In the mid-18th century, far from the battlefields of Europe, the Russian Empire carried out one of its earliest and least-remembered acts of mass destruction — the near-eradication of the Indigenous Aleut (Unangan) peoples of Alaska’s Aleutian Islands.
The 1764–65 Campaign of Stepan Glotov

In 1764–65, Russian colonial forces under navigator and fur trader Stepan Glotov descended on the Aleutian Islands under the pretext of avenging the deaths of Russian traders and punishing “disobedience” among the Aleut population. According to Russian historical accounts, Glotov “almost completely destroyed all the villages on the southern side of Umnak” and massacred the inhabitants of Samalga Island, the Islands of Four Mountains, and parts of the Fox Islands.
This was not warfare in the conventional sense — it was the systematic destruction of communities. Villages were burned, boats destroyed, food supplies seized or ruined. Thousands were killed, though no one counted the dead.
Collapse of a People

Before Russian colonization, the Aleut population is estimated to have been 12,000–15,000. Within decades of sustained Russian contact, numbers had fallen to just a few thousand. The causes were multiple and interconnected:
- Massacres, such as Glotov’s campaign, which wiped out entire settlements.
- Disease, introduced by Russian crews, to which the Aleuts had no immunity.
- Starvation, after the destruction of food stores and the seizure of hunting tools and kayaks.
- Forced labor and hostage-taking, in which Russian traders held families to compel men to hunt sea otters and seals for the fur trade.
By the end of the 18th century, Aleut society was fractured, its population reduced by as much as 80%. Entire dialects, traditions, and oral histories vanished along with the villages that carried them.

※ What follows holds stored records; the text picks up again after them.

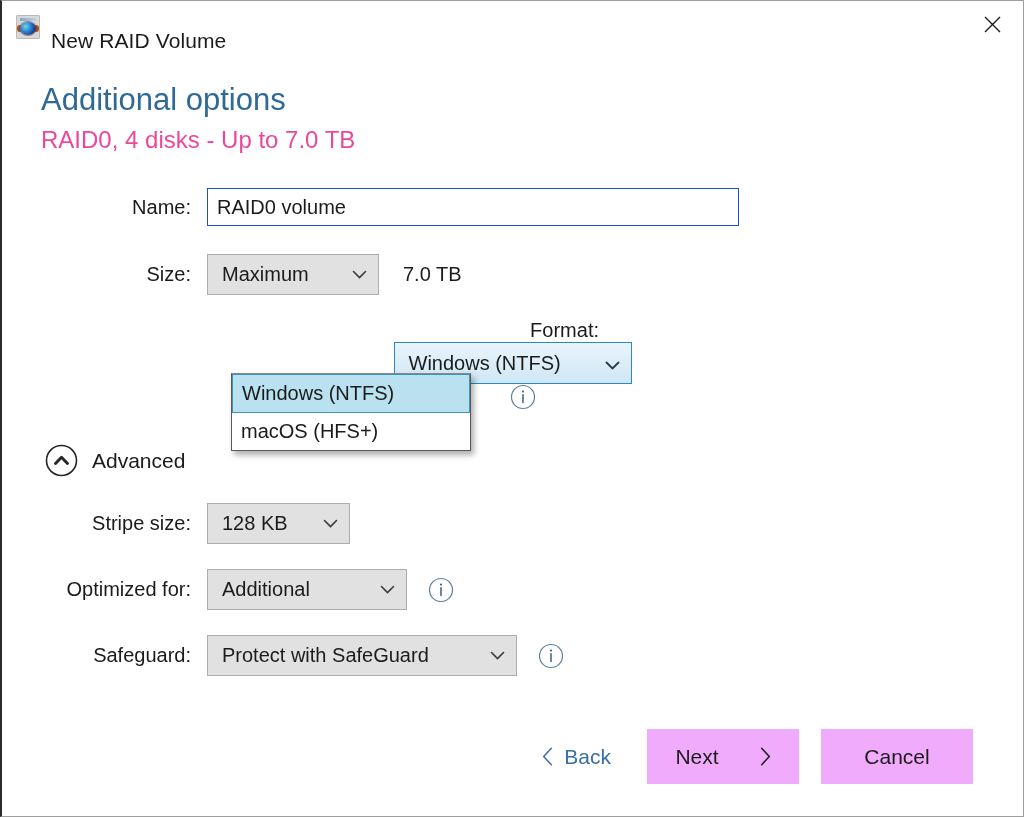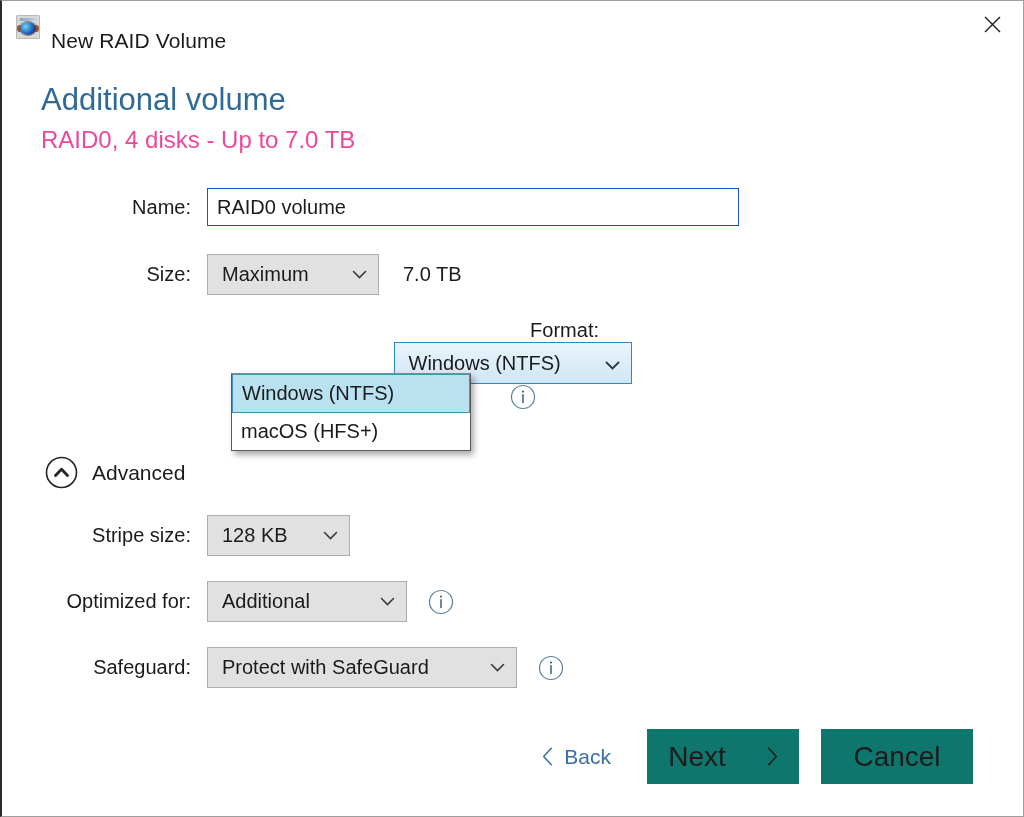"Additional volume" div.page-title { text: volume -> options }
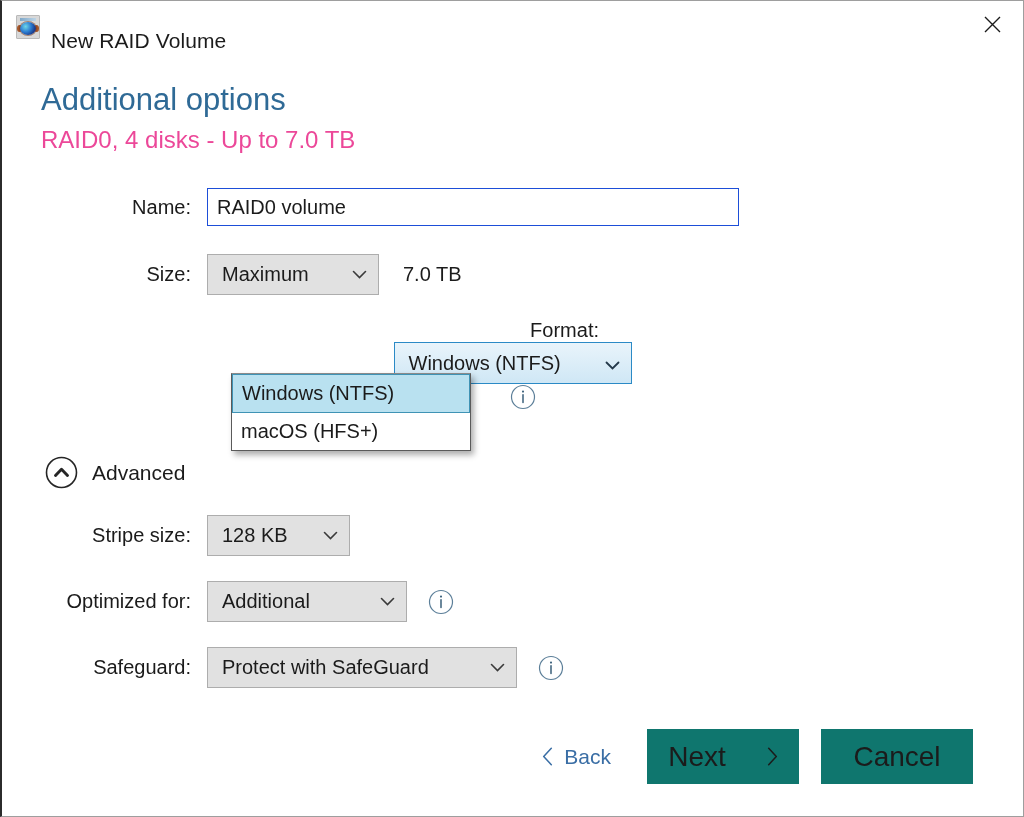"Advanced" .advanced-row { margin-top: 46px -> 34px }
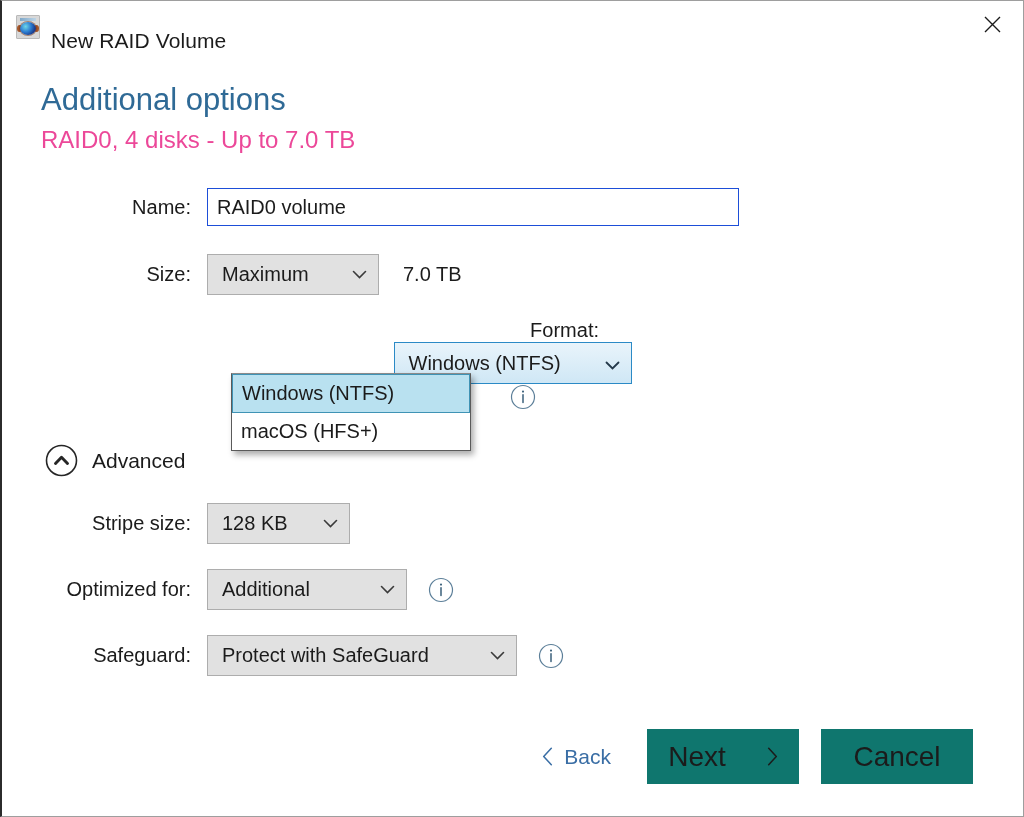"Next" .btn { background: #0f766e -> #f0abfc; font-size: 28px -> 21px }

A Pattern That Repeats — Russian Mass Atrocities Through the Centuries
The Aleut genocide was not an isolated aberration — it foreshadowed a broader pattern in Russian and later Soviet expansion. Across Siberia, the Caucasus, Central Asia, and Eastern Europe, Russia’s advance brought the same elements: massacres, deportations, the destruction of cultural and religious institutions, and demographic collapse of Indigenous or resistant populations.
Timeline of Russian Atrocities
1764–65 – Aleut Genocide, Alaska: Stepan Glotov’s forces destroy villages, kill thousands, and reduce the Aleut population by up to 80%.
1817–1864 – Circassian Genocide: Russian Empire expels and kills over 90% of the Circassian population from the Caucasus.
1860s–1890s – Conquest of Central Asia: Mass killings and forced assimilation of Kazakhs, Turkmens, and Uzbeks.
1932–33 – Holodomor in Ukraine: Stalin’s engineered famine kills millions.
1944 – Deportations of Crimean Tatars, Chechens, and Ingush: Entire populations loaded into cattle cars, thousands die in transit and exile.
1999–2009 – Second Chechen War: Widespread destruction of Grozny, mass killings, and “disappearances.”
2014–present – Ukraine: Annexation of Crimea, war in Donbas, full-scale invasion in 2022, and ongoing atrocities in occupied territories.
Remembering Alaska’s Tragedy
Today, Alaska’s Aleutian Islands are part of the United States, and Aleut communities survive — but their numbers, culture, and language bear the scars of that first Russian wave of conquest. The destruction unleashed by Stepan Glotov’s forces in 1764–65 is not simply a footnote to colonial history. It is part of a centuries-long continuum of Russian state violence — a continuum still visible in the war against Ukraine.
Russia’s forgotten genocide in Alaska deserves to be remembered not as a relic of the past, but as an early chapter in a pattern that has never truly ended.